RECORD EXTRACTS START
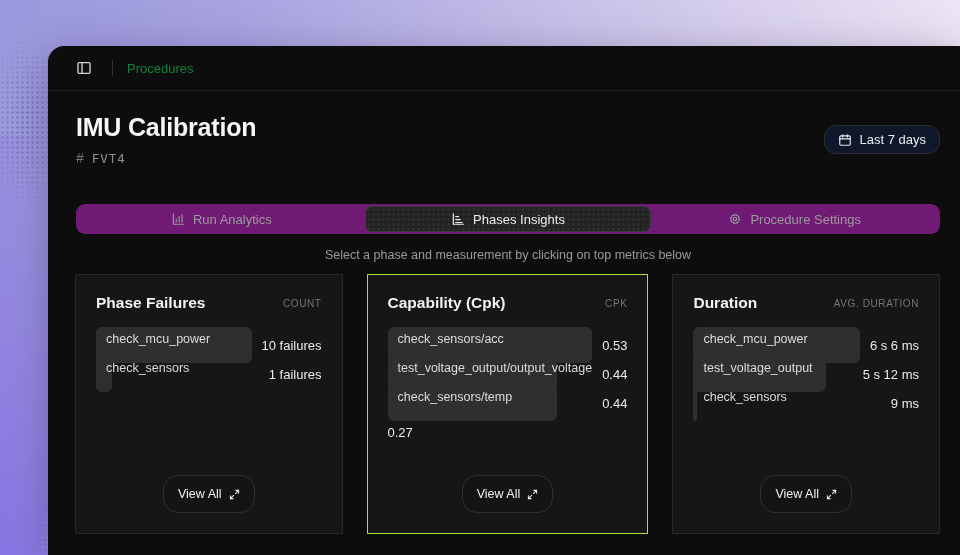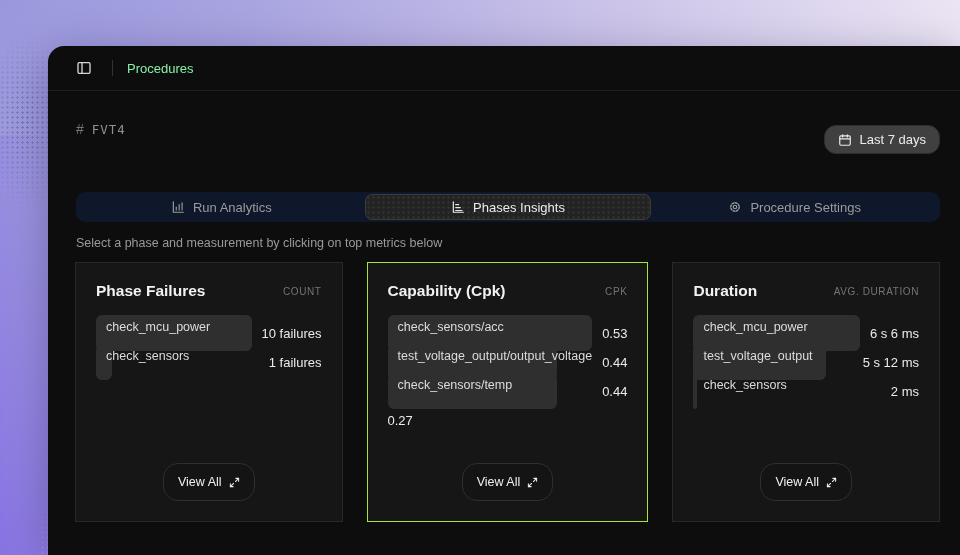--- a/index.html
+++ b/index.html
@@ -29,38 +29,38 @@
   }
   .window {
     position:absolute; left:48px; top:46px; right:0; bottom:0;
     background:#0d0d0d; border-top-left-radius:16px; overflow:hidden;
     box-shadow:0 10px 45px rgba(25,15,70,.35);
   }
   
   .topbar { height:45px; display:flex; align-items:center; padding:0 20px 0 22px; border-bottom:1px solid #1f1f1f; }
   .icon-btn { width:28px; height:28px; display:flex; align-items:center; justify-content:center; background:none; border:none; color:#d6d6d6; cursor:pointer; padding:0; }
   .tb-divider { width:1px; height:16px; background:#333; margin:0 14px; }
-  .breadcrumb { font-size:13px; font-weight:500; color:#86efac; }
+  .breadcrumb { font-size:13px; font-weight:500; color:#15803d; }
   
   .header { display:flex; justify-content:space-between; align-items:flex-start; padding:22px 20px 0 28px; }
   .page-title { margin:0; font-size:25px; font-weight:700; letter-spacing:-.2px; color:#f7f5f9; }
   .tag-row { margin-top:8px; display:flex; align-items:center; gap:8px; color:#8d8d8d; }
   .hash { font-size:14px; color:#777; }
   .tag-label { font-family:"DejaVu Sans Mono","Liberation Mono",monospace; font-size:12.5px; letter-spacing:1px; color:#8f8f8f; }
-  .date-btn { margin-top:12px; height:29px; padding:0 13px; display:flex; align-items:center; gap:8px; border-radius:12px; border:1px solid #2e2e2e; background:#404040; color:#ececec; font-size:13px; font-weight:500; cursor:pointer; }
-  
-  .tabbar { margin:38px 20px 0 28px; height:30px; padding:2px; display:flex; background:#0f172a; border-radius:9px; }
+  .date-btn { margin-top:12px; height:29px; padding:0 13px; display:flex; align-items:center; gap:8px; border-radius:12px; border:1px solid #2e2e2e; background:#0f172a; color:#ececec; font-size:13px; font-weight:500; cursor:pointer; }
+  
+  .tabbar { margin:38px 20px 0 28px; height:30px; padding:2px; display:flex; background:#701a75; border-radius:9px; }
   .tab { flex:1; display:flex; align-items:center; justify-content:center; gap:8px; font-size:13px; color:#9b9b9b; border-radius:7px; border:1px solid transparent; background:none; cursor:pointer; font-family:inherit; }
   .tab.active {
     background-color:#232323;
     background-image:radial-gradient(rgba(255,255,255,.06) 1px, transparent 1.3px);
     background-size:5px 5px;
     border:1px solid #3c3c3c; color:#ececec; font-weight:500;
   }
-  .instruction { margin:14px 20px 0 28px; font-size:12.5px; color:#9a9a9a; }
+  .instruction { margin:14px 20px 0 28px; font-size:12.5px; color:#9a9a9a;text-align:center; }
   
   .cards { margin:12px 20px 0 27px; height:260px; display:grid; grid-template-columns:repeat(3,1fr); gap:24px; }
   .card { background:#161616; border:1px solid #282828; border-radius:0; padding:19px 20px 20px; display:flex; flex-direction:column; }
   .card.highlight { border-color:var(--highlight,#a3e635); }
   .card-head { display:flex; justify-content:space-between; align-items:center; }
   .card-title { font-size:15.5px; font-weight:600; color:#f2f2f2; }
   .card-unit { font-size:10px; font-weight:500; text-transform:uppercase; letter-spacing:.6px; color:#757575; }
   .rows { margin-top:21px; display:flex; flex-direction:column; gap:5px; }
   .mrow { display:flex; align-items:center; gap:10px; height:24px; cursor:pointer; }
   .bar-wrap { flex:1; min-width:0; position:relative; height:36px; }
@@ -87,20 +87,21 @@
             <line x1="9" y1="4" x2="9" y2="20"></line>
           </svg>
       </span>
     </button>
     <div class="tb-divider"></div>
     <div class="breadcrumb">Procedures</div>
   </div>
 
   <div class="header">
     <div>
+      <h1 class="page-title">IMU Calibration</h1>
       <div class="tag-row">
         <span class="hash">#</span>
         <span class="tag-label">FVT4</span>
       </div>
     </div>
     <button class="date-btn">
       <span>
         <svg width="14" height="14" viewBox="0 0 24 24" fill="none" stroke="currentColor" stroke-width="2" stroke-linecap="round" stroke-linejoin="round">
             <rect x="3" y="5" width="18" height="16" rx="2"></rect>
             <line x1="8" y1="3" x2="8" y2="7"></line>
@@ -246,21 +247,21 @@
             <div class="bar" style="width: 83%;"></div>
             <div class="bar-label">test_voltage_output</div>
           </div>
           <span class="mrow-value">5 s 12 ms</span>
         </div>
         <div class="mrow">
           <div class="bar-wrap">
             <div class="bar" style="width: 2%;"></div>
             <div class="bar-label">check_sensors</div>
           </div>
-          <span class="mrow-value">2 ms</span>
+          <span class="mrow-value">9 ms</span>
         </div>
       </div>
       <button class="view-all">
         <span>View All</span>
         <span>
           <svg width="11" height="11" viewBox="0 0 24 24" fill="none" stroke="currentColor" stroke-width="2.2" stroke-linecap="round" stroke-linejoin="round">
               <path d="M15 3h6v6"></path>
               <path d="M9 21H3v-6"></path>
               <line x1="21" y1="3" x2="14" y2="10"></line>
               <line x1="3" y1="21" x2="10" y2="14"></line>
RECORD EXTRACTS END
• THE PROBLEM:
Your reply should hold every line of the material, unaltered, and not one picture.

• ANSWER BOX:
--- a/index.html
+++ b/index.html
@@ -29,38 +29,38 @@
   }
   .window {
     position:absolute; left:48px; top:46px; right:0; bottom:0;
     background:#0d0d0d; border-top-left-radius:16px; overflow:hidden;
     box-shadow:0 10px 45px rgba(25,15,70,.35);
   }
   
   .topbar { height:45px; display:flex; align-items:center; padding:0 20px 0 22px; border-bottom:1px solid #1f1f1f; }
   .icon-btn { width:28px; height:28px; display:flex; align-items:center; justify-content:center; background:none; border:none; color:#d6d6d6; cursor:pointer; padding:0; }
   .tb-divider { width:1px; height:16px; background:#333; margin:0 14px; }
-  .breadcrumb { font-size:13px; font-weight:500; color:#86efac; }
+  .breadcrumb { font-size:13px; font-weight:500; color:#15803d; }
   
   .header { display:flex; justify-content:space-between; align-items:flex-start; padding:22px 20px 0 28px; }
   .page-title { margin:0; font-size:25px; font-weight:700; letter-spacing:-.2px; color:#f7f5f9; }
   .tag-row { margin-top:8px; display:flex; align-items:center; gap:8px; color:#8d8d8d; }
   .hash { font-size:14px; color:#777; }
   .tag-label { font-family:"DejaVu Sans Mono","Liberation Mono",monospace; font-size:12.5px; letter-spacing:1px; color:#8f8f8f; }
-  .date-btn { margin-top:12px; height:29px; padding:0 13px; display:flex; align-items:center; gap:8px; border-radius:12px; border:1px solid #2e2e2e; background:#404040; color:#ececec; font-size:13px; font-weight:500; cursor:pointer; }
-  
-  .tabbar { margin:38px 20px 0 28px; height:30px; padding:2px; display:flex; background:#0f172a; border-radius:9px; }
+  .date-btn { margin-top:12px; height:29px; padding:0 13px; display:flex; align-items:center; gap:8px; border-radius:12px; border:1px solid #2e2e2e; background:#0f172a; color:#ececec; font-size:13px; font-weight:500; cursor:pointer; }
+  
+  .tabbar { margin:38px 20px 0 28px; height:30px; padding:2px; display:flex; background:#701a75; border-radius:9px; }
   .tab { flex:1; display:flex; align-items:center; justify-content:center; gap:8px; font-size:13px; color:#9b9b9b; border-radius:7px; border:1px solid transparent; background:none; cursor:pointer; font-family:inherit; }
   .tab.active {
     background-color:#232323;
     background-image:radial-gradient(rgba(255,255,255,.06) 1px, transparent 1.3px);
     background-size:5px 5px;
     border:1px solid #3c3c3c; color:#ececec; font-weight:500;
   }
-  .instruction { margin:14px 20px 0 28px; font-size:12.5px; color:#9a9a9a; }
+  .instruction { margin:14px 20px 0 28px; font-size:12.5px; color:#9a9a9a;text-align:center; }
   
   .cards { margin:12px 20px 0 27px; height:260px; display:grid; grid-template-columns:repeat(3,1fr); gap:24px; }
   .card { background:#161616; border:1px solid #282828; border-radius:0; padding:19px 20px 20px; display:flex; flex-direction:column; }
   .card.highlight { border-color:var(--highlight,#a3e635); }
   .card-head { display:flex; justify-content:space-between; align-items:center; }
   .card-title { font-size:15.5px; font-weight:600; color:#f2f2f2; }
   .card-unit { font-size:10px; font-weight:500; text-transform:uppercase; letter-spacing:.6px; color:#757575; }
   .rows { margin-top:21px; display:flex; flex-direction:column; gap:5px; }
   .mrow { display:flex; align-items:center; gap:10px; height:24px; cursor:pointer; }
   .bar-wrap { flex:1; min-width:0; position:relative; height:36px; }
@@ -87,20 +87,21 @@
             <line x1="9" y1="4" x2="9" y2="20"></line>
           </svg>
       </span>
     </button>
     <div class="tb-divider"></div>
     <div class="breadcrumb">Procedures</div>
   </div>
 
   <div class="header">
     <div>
+      <h1 class="page-title">IMU Calibration</h1>
       <div class="tag-row">
         <span class="hash">#</span>
         <span class="tag-label">FVT4</span>
       </div>
     </div>
     <button class="date-btn">
       <span>
         <svg width="14" height="14" viewBox="0 0 24 24" fill="none" stroke="currentColor" stroke-width="2" stroke-linecap="round" stroke-linejoin="round">
             <rect x="3" y="5" width="18" height="16" rx="2"></rect>
             <line x1="8" y1="3" x2="8" y2="7"></line>
@@ -246,21 +247,21 @@
             <div class="bar" style="width: 83%;"></div>
             <div class="bar-label">test_voltage_output</div>
           </div>
           <span class="mrow-value">5 s 12 ms</span>
         </div>
         <div class="mrow">
           <div class="bar-wrap">
             <div class="bar" style="width: 2%;"></div>
             <div class="bar-label">check_sensors</div>
           </div>
-          <span class="mrow-value">2 ms</span>
+          <span class="mrow-value">9 ms</span>
         </div>
       </div>
       <button class="view-all">
         <span>View All</span>
         <span>
           <svg width="11" height="11" viewBox="0 0 24 24" fill="none" stroke="currentColor" stroke-width="2.2" stroke-linecap="round" stroke-linejoin="round">
               <path d="M15 3h6v6"></path>
               <path d="M9 21H3v-6"></path>
               <line x1="21" y1="3" x2="14" y2="10"></line>
               <line x1="3" y1="21" x2="10" y2="14"></line>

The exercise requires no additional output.